I’m glad you were able to find the information you needed. If you have any other questions, feel free to submit another forum question.

Thank you for pointing to the Roofline Model on NVIDIA GPUs lab. That was very helpful. But I am curious about the “512” number in the 512 x sm__inst_executed_pipe_tensor.sum FLOP calculation. I think this is specific to V100? since the h884 instruction is doing 512 FLOPs per instruction. And for A100, it should be 4096 for h16816, is this correct?

Another issue I have is when I collect information for one kernel in cutlass_profiler as the following, I am getting DRAM read that is less than the memory needed to store A B and C (all equal to 224, so needs 224^232 = 294KB). But the output shows a value of 225KB. For larger problems, this read is always larger than matrix storage. So is this a measurement error or ncu version mismatch or I am not reading the output correctly (output attached)? Thank you for your help!

I am using NCU Version 2021.2.2.0 (build 30282580) (public-release)
NVIDIA-SMI 515.65.01 Driver Version: 515.65.01 CUDA Version: 11.7
Using NVIDIA A100-SXM4-80GB GPU

allout.txt (25.1 KB)

sudo /usr/local/cuda/bin/ncu --target-processes all --metrics “sm__cycles_elapsed.avg,sm__cycles_elapsed.avg.per_second,sm__sass_thread_inst_executed_op_ffma_pred_on.sum,sm__sass_thread_inst_executed_op_hfma_pred_on.sum,sm__inst_executed_pipe_tensor.sum,dram__bytes.sum” cutlass_profiler --profiling-iterations=1 --verification-enabled=False --kernels=cutlass_tensorop_h16816gemm_256x128_32x3_nn --m=224 --n=224 --k=224 > allout.txt 2>&1

Thanks for reaching out. I need to investigate both of these issues and I will get back to you with more information.

Thanks for your patience. We’ve been discussing this internally. For the first issue, we believe this is probably a bug and the A100 Roofline should be using a larger factor, however we aren’t positive that 4096 is the exact number and we are continuing to work on this.

For the second part, this does seem to be inconsistent with what we would expect, but there isn’t enough data here to determine the root cause.

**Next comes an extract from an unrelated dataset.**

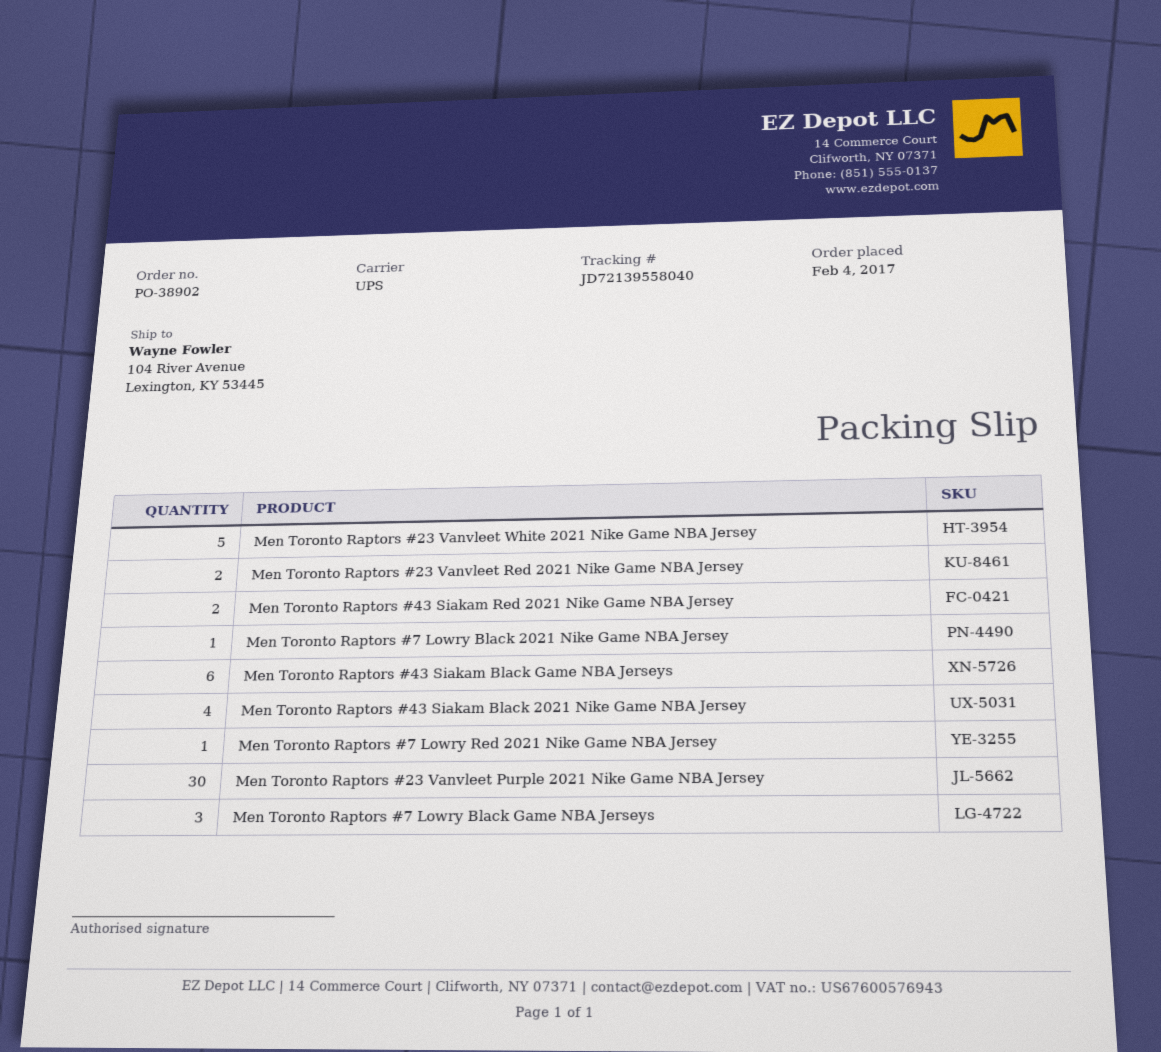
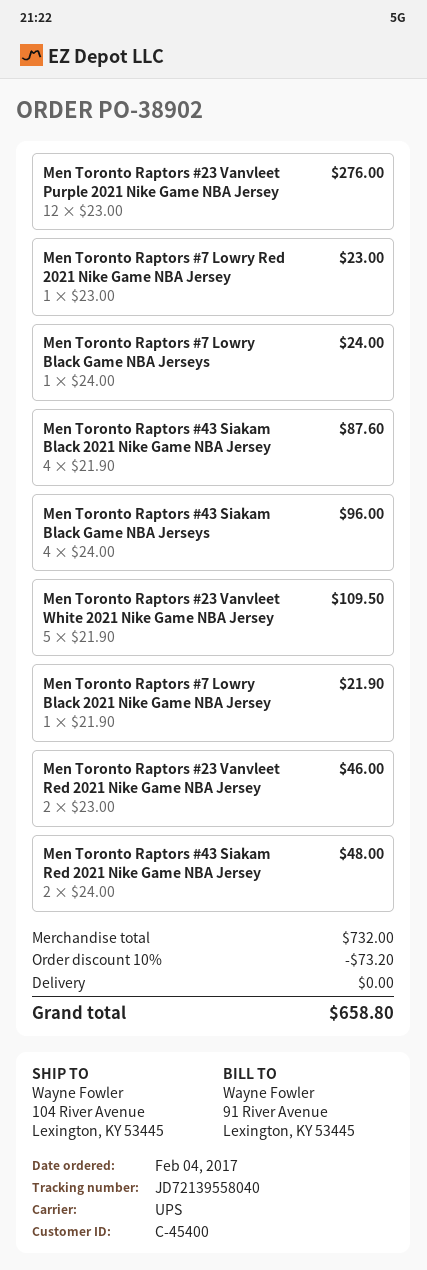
Men Toronto Raptors #43 Siakam Black Game NBA Jerseys: 6 -> 4
Men Toronto Raptors #23 Vanvleet Purple 2021 Nike Game NBA Jersey: 30 -> 12
Men Toronto Raptors #7 Lowry Black Game NBA Jerseys: 3 -> 1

Would it be possible to collect the detailed set of sections using the “–set detailed” flag for a small and large matrix and share the results? If you can’t share the full results, screenshots of the Memory Workload Analysis section would be most useful. We would like to try and identify where this difference could be occurring.

@yupei1 I have the same doubts about 512 x sm__inst_executed_pipe_tensor.sum FLOP calculation in Ampere GPU. I think 2048 is the right factor for fp16 and 4096 is the one for int8 precisions.

My calculations came from the following analysis:

  1. The A100 peak performance is 1024 & 2048 FMA/cycle/SM for FP16 & INT8, respectively.

  2. This leads to 2048 and 4096 TOP/s for FP16 and INT8, respectively, since 1 FMA = 2 OP.
    It would be great if @jmarusarz can confirm these numbers.